• _Records contained in a dataset_

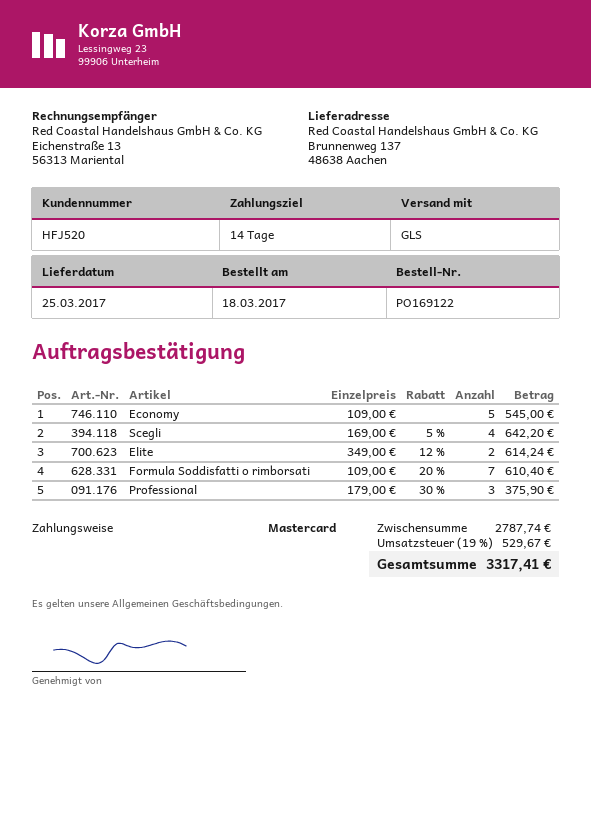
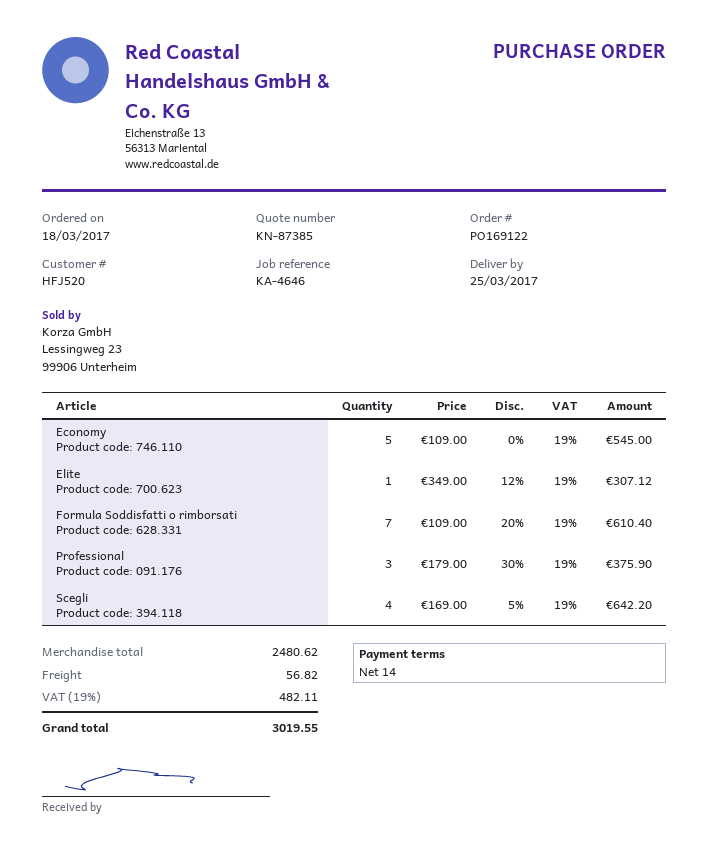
Elite: 2 x 349.00 - 12% = 614.24 -> 1 x 349.00 - 12% = 307.12
subtotal: 2787.74 -> 2480.62
shipping: none -> 56.82
tax: 19% = 529.67 -> 19% = 482.11
total: 3317.41 -> 3019.55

• _THE PROBLEM_
In repeating the entries, exclude the pictures and alter nothing else.

• _RESPONSE TO THE EXERCISE_
Elite: 2 x 349.00 - 12% = 614.24 -> 1 x 349.00 - 12% = 307.12
subtotal: 2787.74 -> 2480.62
shipping: none -> 56.82
tax: 19% = 529.67 -> 19% = 482.11
total: 3317.41 -> 3019.55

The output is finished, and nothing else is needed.